Although modern western female beauty systems are routinely demystified and contested today, the purveyors of culture that support them—institutional, intellectual, artistic, commercial, and popular—continue as they always have to construe women as objects of male desire. Still, within this basic structure, the systems have varied greatly across time and space, with women using beauty as a form of social capital in widely differing ways. Moreover, as individuals have begun to experience their bodies as malleable and endlessly transformable, rather than unruly and unyielding, many have begun to experience beauty less as a given and more as a project. The nine essays collected here examine a number of different Western female beauty systems over the centuries, considering how women have complied with, contributed to, profited or suffered from, and resisted them.

About the author

Christine Adams is Professor of History at St.
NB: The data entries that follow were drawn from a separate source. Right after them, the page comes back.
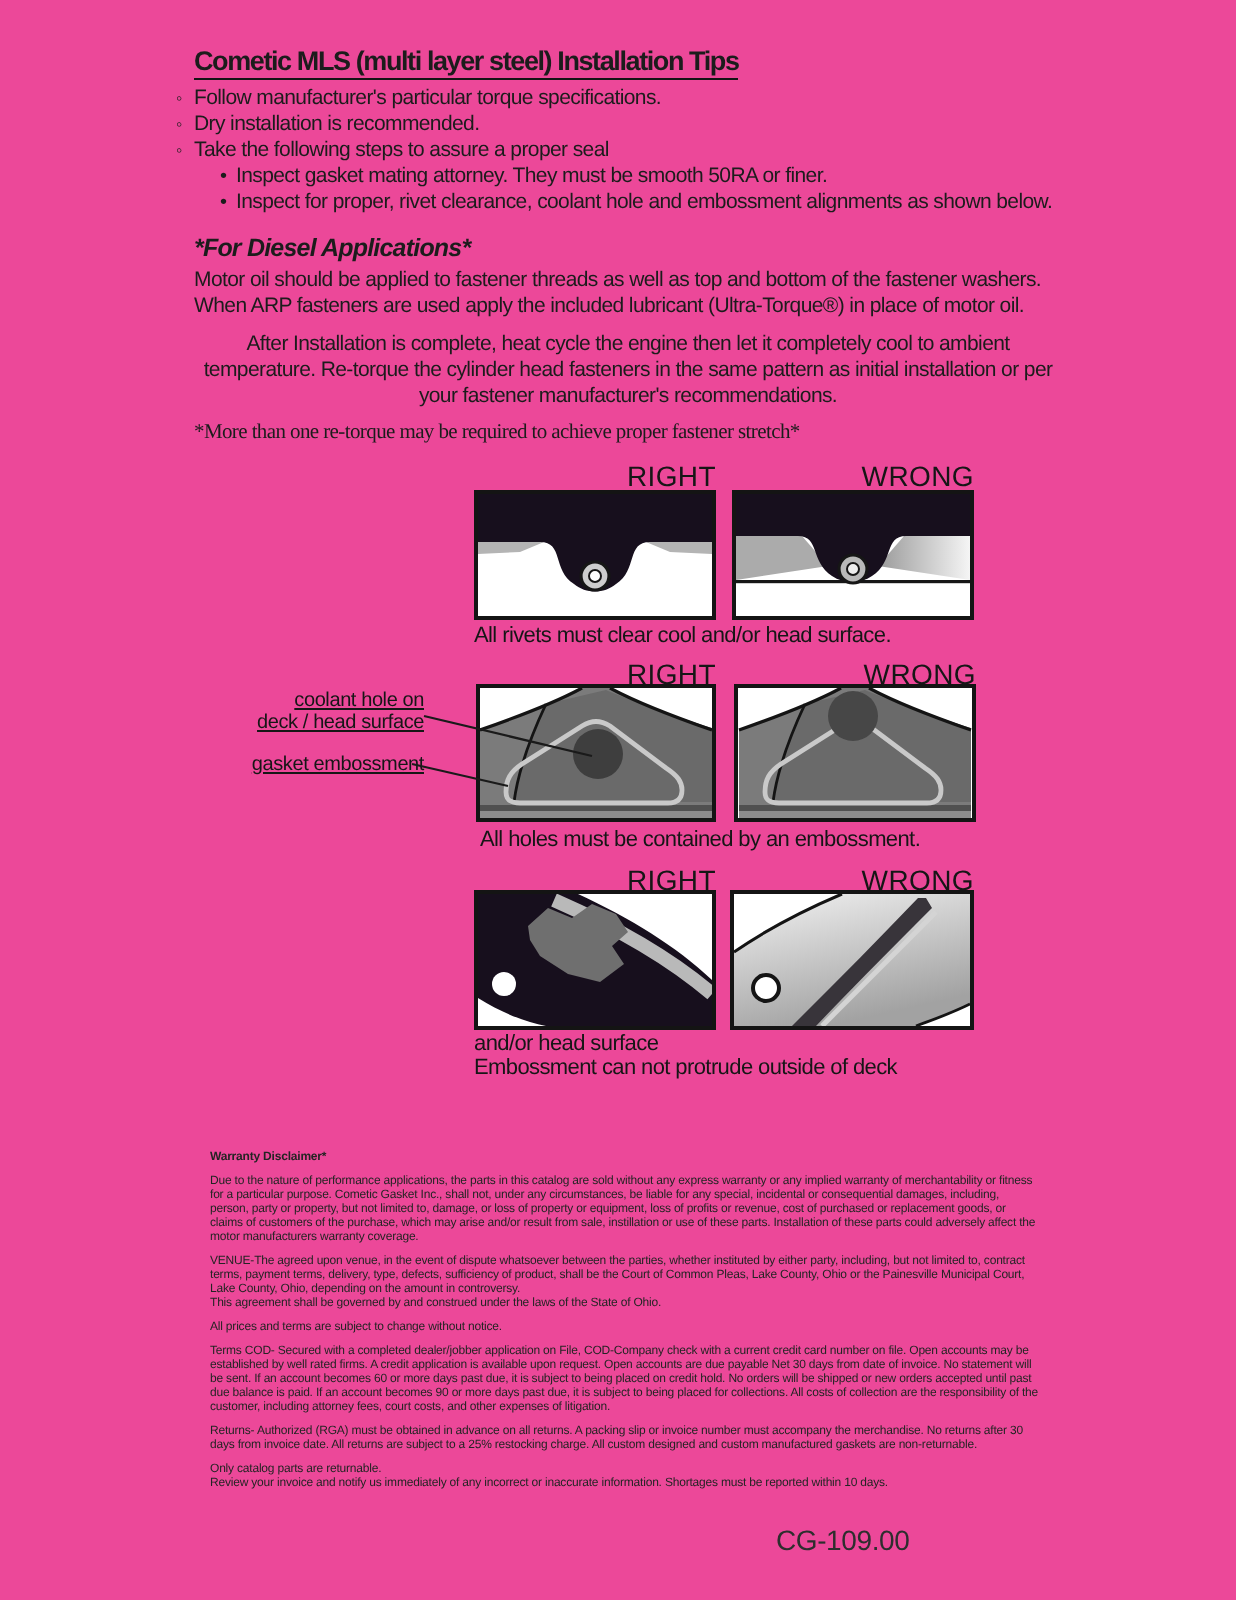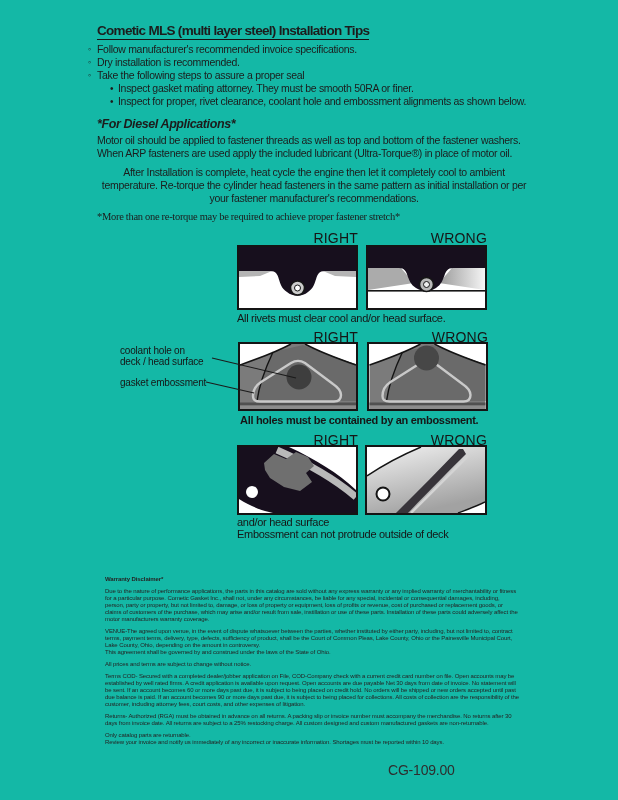--- a/index.html
+++ b/index.html
@@ -5,7 +5,7 @@
   * { margin:0; padding:0; box-sizing:border-box; }
   html,body { background:#ffffff; }
   body { font-family:"Liberation Sans", sans-serif; color:var(--ink, #1c1c1c); }
-  .page { position:relative; width:618px; height:800px; background:#14b8a6; overflow:hidden; }
+  .page { position:relative; width:618px; height:800px; background:#ec4899; overflow:hidden; }
 
   .abs { position:absolute; }
 

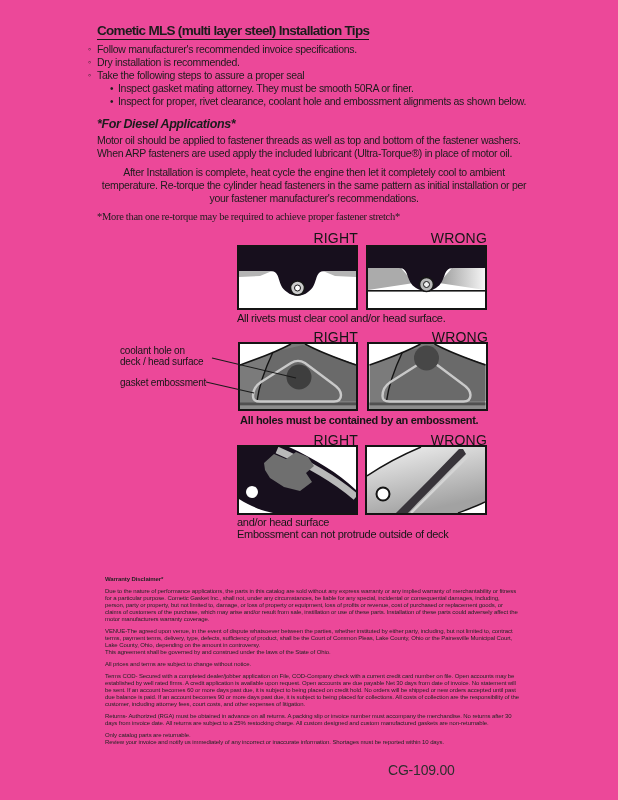--- a/index.html
+++ b/index.html
@@ -50,7 +50,7 @@
   <div class="abs tips">
     <div class="tip-row">
       <span class="tip-marker">◦</span>
-      <span>Follow manufacturer's recommended invoice specifications.</span>
+      <span>Follow manufacturer's particular torque specifications.</span>
     </div>
     <div class="tip-row">
       <span class="tip-marker">◦</span>

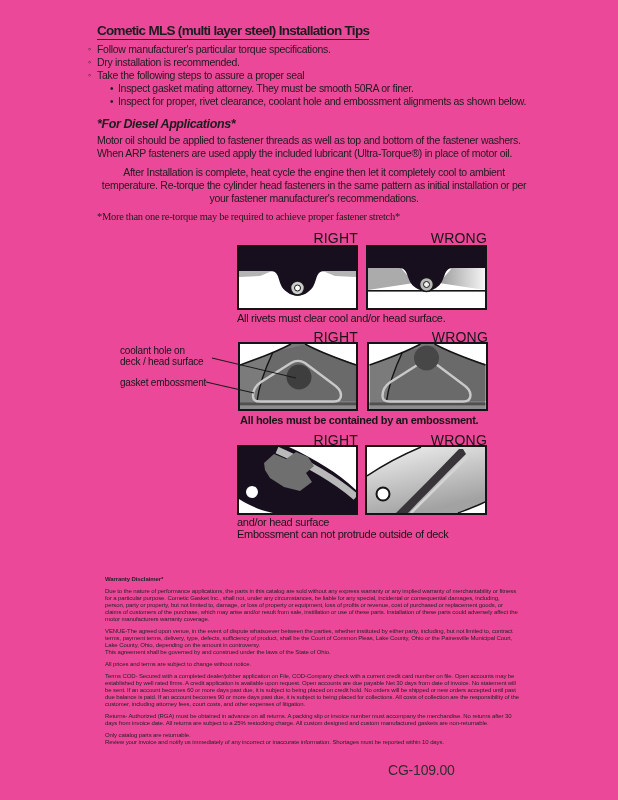--- a/index.html
+++ b/index.html
@@ -29,7 +29,7 @@
   .dbox svg { display:block; }
   .caption { font-size:11px; letter-spacing:-0.3px; line-height:12px; color:#161616; }
 
-  .annot { font-size:10px; letter-spacing:-0.2px; line-height:11px; text-align:left; color:#161616; }
+  .annot { font-size:10px; letter-spacing:-0.2px; line-height:11px; text-align:right; color:#161616;text-decoration:underline; }
 
   .legal { left:105px; top:576px; width:414px; font-size:6px; line-height:7px; letter-spacing:-0.1px; color:#242424; }
   .legal p { margin-top:5px; }

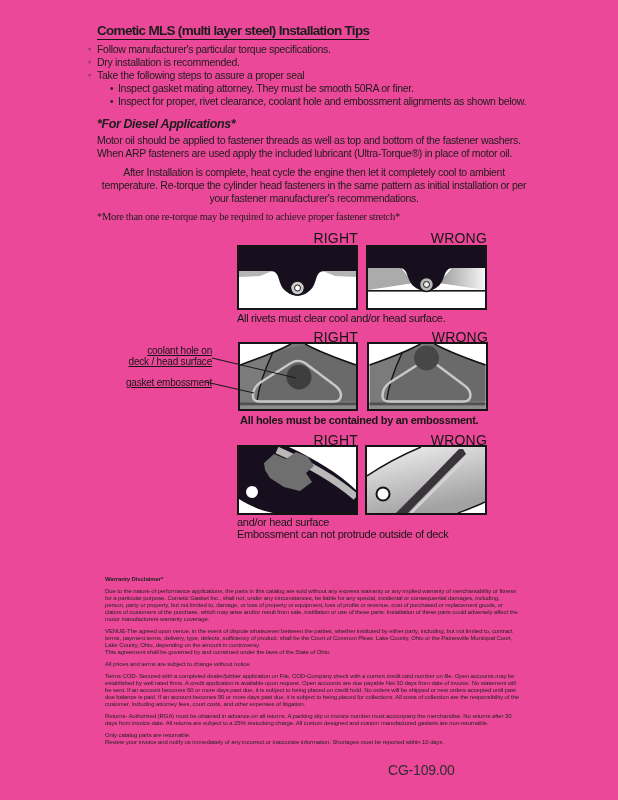--- a/index.html
+++ b/index.html
@@ -149,7 +149,7 @@
       <circle cx="57" cy="14" r="12.5" fill="#474747"></circle>
     </svg>
   </div>
-  <div class="abs caption" style="left:240px; top:414px;font-weight:bold;">All holes must be contained by an embossment.</div>
+  <div class="abs caption" style="left:240px; top:414px;">All holes must be contained by an embossment.</div>
 
   <div class="abs dlabel" style="left:237px; top:432px; width:121px;">RIGHT</div>
   <div class="abs dlabel" style="left:365px; top:432px; width:122px;">WRONG</div>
Mary’s College of Maryland, and publishes on the history of gender and the family in France. She is author of A Taste for Comfort and Status: A Bourgeois Family in Eighteenth-Century France (2000) and Poverty, Charity and Motherhood: Maternal Societies in Nineteenth-Century France (2010) and edited Visions and Revisions of Eighteenth-Century France (1997) with Jack R. Censer and Lisa Jane Graham.

Tracy Adams is Associate Professor of French at the University of Auckland, New Zealand. A specialist in medieval and early modern French literature, she is the author of Violent Passions: Managing Love in the Medieval French Romance (2005), The Life and Afterlife of Isabeau of Bavaria (2010) and Christine de Pizan and the Fight for France (2014).